Records contained in a dataset
╔══
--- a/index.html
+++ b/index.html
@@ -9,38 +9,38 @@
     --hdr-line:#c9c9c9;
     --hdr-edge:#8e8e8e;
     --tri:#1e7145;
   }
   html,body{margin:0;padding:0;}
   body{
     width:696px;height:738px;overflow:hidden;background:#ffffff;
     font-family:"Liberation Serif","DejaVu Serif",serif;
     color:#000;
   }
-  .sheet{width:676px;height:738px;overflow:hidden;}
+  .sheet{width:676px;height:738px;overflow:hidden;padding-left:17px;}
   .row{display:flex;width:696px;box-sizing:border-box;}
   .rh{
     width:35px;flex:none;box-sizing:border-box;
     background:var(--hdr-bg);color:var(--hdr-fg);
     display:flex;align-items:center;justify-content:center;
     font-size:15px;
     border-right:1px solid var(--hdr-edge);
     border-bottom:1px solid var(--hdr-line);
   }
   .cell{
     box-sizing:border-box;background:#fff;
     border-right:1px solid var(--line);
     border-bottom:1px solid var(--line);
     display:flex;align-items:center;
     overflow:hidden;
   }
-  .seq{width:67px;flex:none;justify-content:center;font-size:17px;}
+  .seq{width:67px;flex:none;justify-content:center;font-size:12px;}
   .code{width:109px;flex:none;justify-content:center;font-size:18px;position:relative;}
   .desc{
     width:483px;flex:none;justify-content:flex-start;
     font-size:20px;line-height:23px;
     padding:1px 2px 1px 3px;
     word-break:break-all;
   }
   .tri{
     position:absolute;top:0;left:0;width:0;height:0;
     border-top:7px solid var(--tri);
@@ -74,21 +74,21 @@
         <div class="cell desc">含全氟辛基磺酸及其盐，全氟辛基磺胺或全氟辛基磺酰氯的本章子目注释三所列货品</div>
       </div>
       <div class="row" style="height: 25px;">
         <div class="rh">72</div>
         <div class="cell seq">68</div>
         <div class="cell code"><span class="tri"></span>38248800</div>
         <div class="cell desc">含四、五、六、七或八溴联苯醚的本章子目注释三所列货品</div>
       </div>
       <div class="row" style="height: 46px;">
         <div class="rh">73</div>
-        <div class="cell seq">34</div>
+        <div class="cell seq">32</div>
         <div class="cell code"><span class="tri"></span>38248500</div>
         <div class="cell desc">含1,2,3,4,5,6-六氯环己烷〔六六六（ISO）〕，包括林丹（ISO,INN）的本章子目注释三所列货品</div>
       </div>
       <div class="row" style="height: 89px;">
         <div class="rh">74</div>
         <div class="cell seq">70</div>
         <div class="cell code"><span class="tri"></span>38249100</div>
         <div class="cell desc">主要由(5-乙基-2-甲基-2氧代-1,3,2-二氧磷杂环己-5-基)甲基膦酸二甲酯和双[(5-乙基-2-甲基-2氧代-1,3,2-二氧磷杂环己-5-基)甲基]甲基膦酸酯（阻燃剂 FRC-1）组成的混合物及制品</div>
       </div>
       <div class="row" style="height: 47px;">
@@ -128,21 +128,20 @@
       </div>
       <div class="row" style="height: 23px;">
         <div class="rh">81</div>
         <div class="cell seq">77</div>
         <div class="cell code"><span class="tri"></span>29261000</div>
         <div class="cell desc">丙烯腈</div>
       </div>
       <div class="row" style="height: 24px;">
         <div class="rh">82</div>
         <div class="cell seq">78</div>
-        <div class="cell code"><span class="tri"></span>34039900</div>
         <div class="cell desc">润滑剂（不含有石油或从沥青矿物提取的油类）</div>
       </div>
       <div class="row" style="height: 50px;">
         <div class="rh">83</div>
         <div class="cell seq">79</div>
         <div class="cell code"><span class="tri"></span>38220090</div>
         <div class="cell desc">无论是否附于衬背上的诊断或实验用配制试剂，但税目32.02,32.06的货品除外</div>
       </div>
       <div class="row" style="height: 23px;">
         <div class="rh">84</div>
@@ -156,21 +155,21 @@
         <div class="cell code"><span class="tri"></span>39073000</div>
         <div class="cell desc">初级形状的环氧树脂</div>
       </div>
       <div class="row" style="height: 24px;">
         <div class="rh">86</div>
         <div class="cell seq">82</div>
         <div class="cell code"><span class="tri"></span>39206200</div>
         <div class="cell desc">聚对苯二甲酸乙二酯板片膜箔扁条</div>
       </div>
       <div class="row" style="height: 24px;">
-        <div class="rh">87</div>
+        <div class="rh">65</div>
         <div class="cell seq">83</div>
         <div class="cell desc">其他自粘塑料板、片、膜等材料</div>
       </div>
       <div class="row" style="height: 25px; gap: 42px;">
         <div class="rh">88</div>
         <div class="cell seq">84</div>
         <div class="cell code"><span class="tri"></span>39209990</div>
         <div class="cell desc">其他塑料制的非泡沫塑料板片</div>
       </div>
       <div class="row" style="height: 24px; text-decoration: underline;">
╚══
╔══
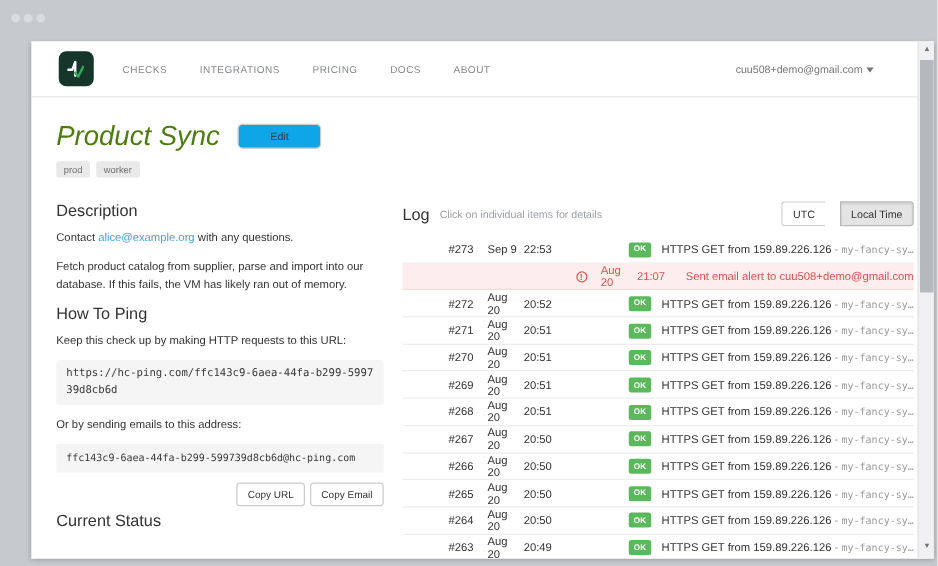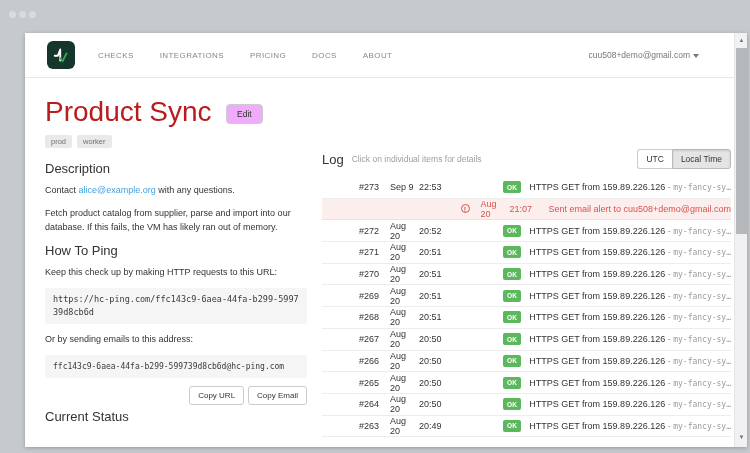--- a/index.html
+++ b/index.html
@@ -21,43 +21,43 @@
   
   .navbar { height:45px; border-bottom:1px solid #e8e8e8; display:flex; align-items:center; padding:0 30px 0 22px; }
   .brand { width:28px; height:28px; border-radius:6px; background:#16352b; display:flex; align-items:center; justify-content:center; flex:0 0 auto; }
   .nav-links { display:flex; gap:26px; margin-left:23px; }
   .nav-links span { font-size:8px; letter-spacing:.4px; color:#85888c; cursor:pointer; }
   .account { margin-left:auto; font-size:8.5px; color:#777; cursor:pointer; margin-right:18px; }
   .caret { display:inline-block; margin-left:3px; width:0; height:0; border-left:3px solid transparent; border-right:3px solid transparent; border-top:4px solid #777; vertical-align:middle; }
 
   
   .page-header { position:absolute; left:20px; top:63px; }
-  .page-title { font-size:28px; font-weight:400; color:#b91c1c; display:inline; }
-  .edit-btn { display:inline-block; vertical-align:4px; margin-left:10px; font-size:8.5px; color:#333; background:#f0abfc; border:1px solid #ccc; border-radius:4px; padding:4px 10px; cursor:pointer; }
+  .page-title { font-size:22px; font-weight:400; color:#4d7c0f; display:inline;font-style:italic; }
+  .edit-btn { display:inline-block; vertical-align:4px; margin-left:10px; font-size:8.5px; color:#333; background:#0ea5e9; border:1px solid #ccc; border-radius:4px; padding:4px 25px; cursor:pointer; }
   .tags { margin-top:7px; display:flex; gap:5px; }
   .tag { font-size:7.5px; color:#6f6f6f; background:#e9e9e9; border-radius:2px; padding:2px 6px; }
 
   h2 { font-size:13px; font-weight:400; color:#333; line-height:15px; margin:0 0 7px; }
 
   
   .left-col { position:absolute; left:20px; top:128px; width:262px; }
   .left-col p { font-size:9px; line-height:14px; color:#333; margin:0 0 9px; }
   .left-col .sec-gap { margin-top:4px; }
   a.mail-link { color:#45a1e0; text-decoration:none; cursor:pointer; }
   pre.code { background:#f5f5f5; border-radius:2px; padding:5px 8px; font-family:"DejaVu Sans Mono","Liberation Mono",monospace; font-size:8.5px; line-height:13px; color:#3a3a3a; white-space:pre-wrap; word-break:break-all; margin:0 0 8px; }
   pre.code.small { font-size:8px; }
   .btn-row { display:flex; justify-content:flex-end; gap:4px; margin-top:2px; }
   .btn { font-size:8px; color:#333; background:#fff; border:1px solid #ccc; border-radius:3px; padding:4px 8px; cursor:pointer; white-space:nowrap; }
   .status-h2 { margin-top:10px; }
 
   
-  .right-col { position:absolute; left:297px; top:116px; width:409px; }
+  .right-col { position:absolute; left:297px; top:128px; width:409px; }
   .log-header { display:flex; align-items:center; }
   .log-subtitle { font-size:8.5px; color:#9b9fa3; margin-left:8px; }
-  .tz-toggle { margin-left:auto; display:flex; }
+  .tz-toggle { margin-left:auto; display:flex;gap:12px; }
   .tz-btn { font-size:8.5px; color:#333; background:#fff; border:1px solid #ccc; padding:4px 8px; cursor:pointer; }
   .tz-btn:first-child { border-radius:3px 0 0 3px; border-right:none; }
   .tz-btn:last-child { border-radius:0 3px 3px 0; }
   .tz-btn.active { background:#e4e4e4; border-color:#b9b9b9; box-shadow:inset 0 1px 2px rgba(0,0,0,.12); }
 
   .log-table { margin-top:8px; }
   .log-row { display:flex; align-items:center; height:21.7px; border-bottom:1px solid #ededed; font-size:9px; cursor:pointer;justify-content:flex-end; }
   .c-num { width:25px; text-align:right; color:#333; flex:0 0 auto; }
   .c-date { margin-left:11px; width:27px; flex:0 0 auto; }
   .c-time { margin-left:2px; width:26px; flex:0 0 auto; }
╚══
TASK STATEMENT
Return, from the entries, each line that holds "edge".

COMPLETED EXERCISE
     --hdr-edge:#8e8e8e;
     border-right:1px solid var(--hdr-edge);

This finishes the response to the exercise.